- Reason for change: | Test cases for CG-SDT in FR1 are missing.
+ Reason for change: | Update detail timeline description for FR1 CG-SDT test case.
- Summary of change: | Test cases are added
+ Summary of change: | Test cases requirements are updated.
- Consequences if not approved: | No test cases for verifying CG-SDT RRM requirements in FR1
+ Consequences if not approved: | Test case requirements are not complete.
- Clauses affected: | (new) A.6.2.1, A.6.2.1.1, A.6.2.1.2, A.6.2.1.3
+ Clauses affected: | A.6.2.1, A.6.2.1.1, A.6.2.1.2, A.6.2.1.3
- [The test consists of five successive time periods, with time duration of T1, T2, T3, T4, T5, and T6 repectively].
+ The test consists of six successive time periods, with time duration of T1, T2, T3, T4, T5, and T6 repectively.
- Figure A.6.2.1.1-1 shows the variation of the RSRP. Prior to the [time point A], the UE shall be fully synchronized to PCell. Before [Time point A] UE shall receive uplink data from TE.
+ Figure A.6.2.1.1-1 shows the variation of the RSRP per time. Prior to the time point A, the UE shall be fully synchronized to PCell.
* * *
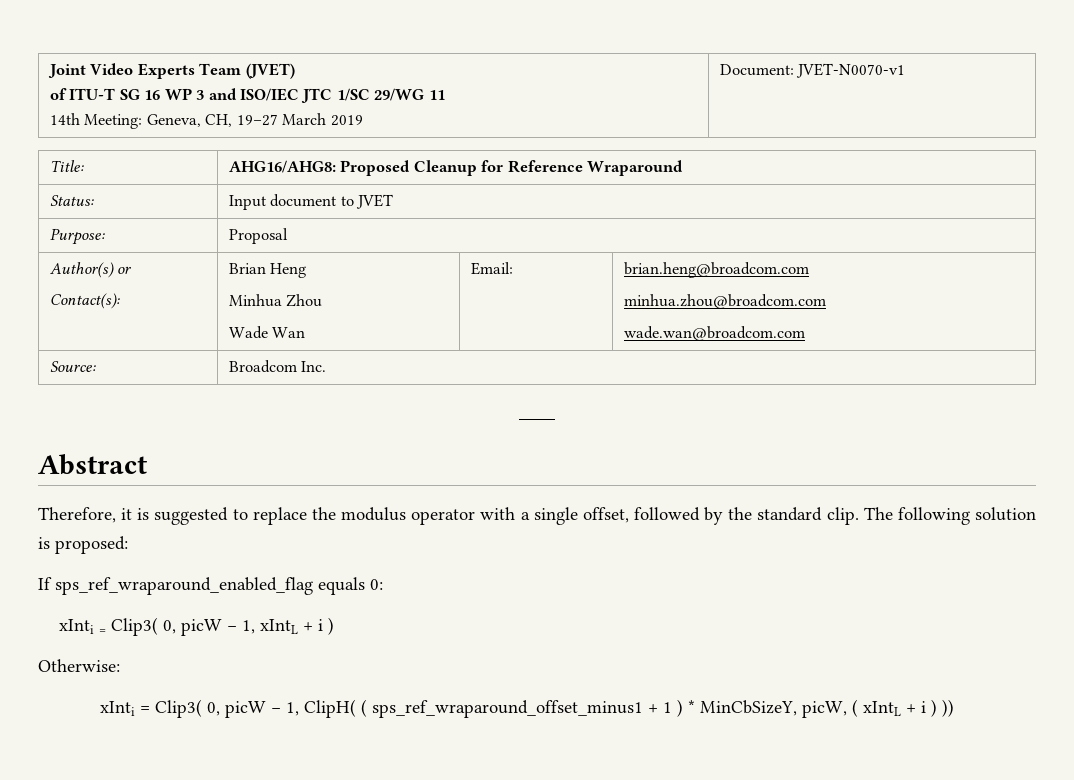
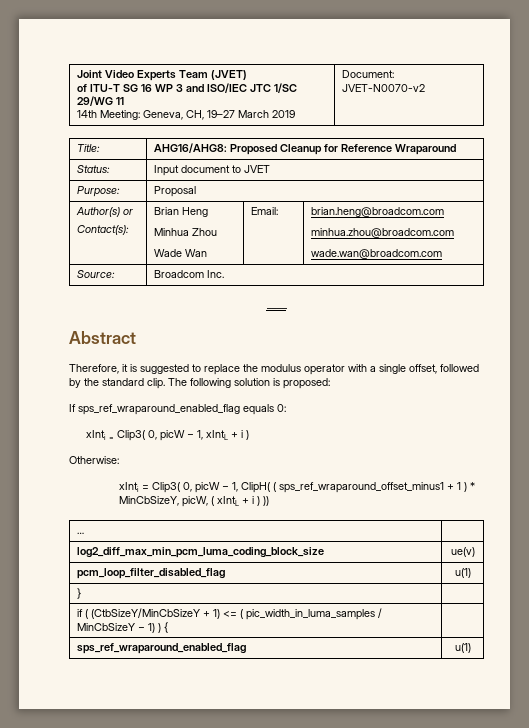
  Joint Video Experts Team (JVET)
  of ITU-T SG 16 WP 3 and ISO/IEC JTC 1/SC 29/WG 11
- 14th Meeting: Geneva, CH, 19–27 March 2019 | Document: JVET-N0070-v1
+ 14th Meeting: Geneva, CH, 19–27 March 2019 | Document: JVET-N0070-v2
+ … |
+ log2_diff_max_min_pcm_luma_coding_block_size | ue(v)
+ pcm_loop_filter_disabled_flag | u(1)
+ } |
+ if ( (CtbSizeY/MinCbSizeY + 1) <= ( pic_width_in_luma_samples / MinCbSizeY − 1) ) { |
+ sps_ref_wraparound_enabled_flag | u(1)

- What is expected -
Please find every line in the records above that holds the word "variation" and copy it.

- Exercise output -
- Figure A.6.2.1.1-1 shows the variation of the RSRP. Prior to the [time point A], the UE shall be fully synchronized to PCell. Before [Time point A] UE shall receive uplink data from TE.
+ Figure A.6.2.1.1-1 shows the variation of the RSRP per time. Prior to the time point A, the UE shall be fully synchronized to PCell.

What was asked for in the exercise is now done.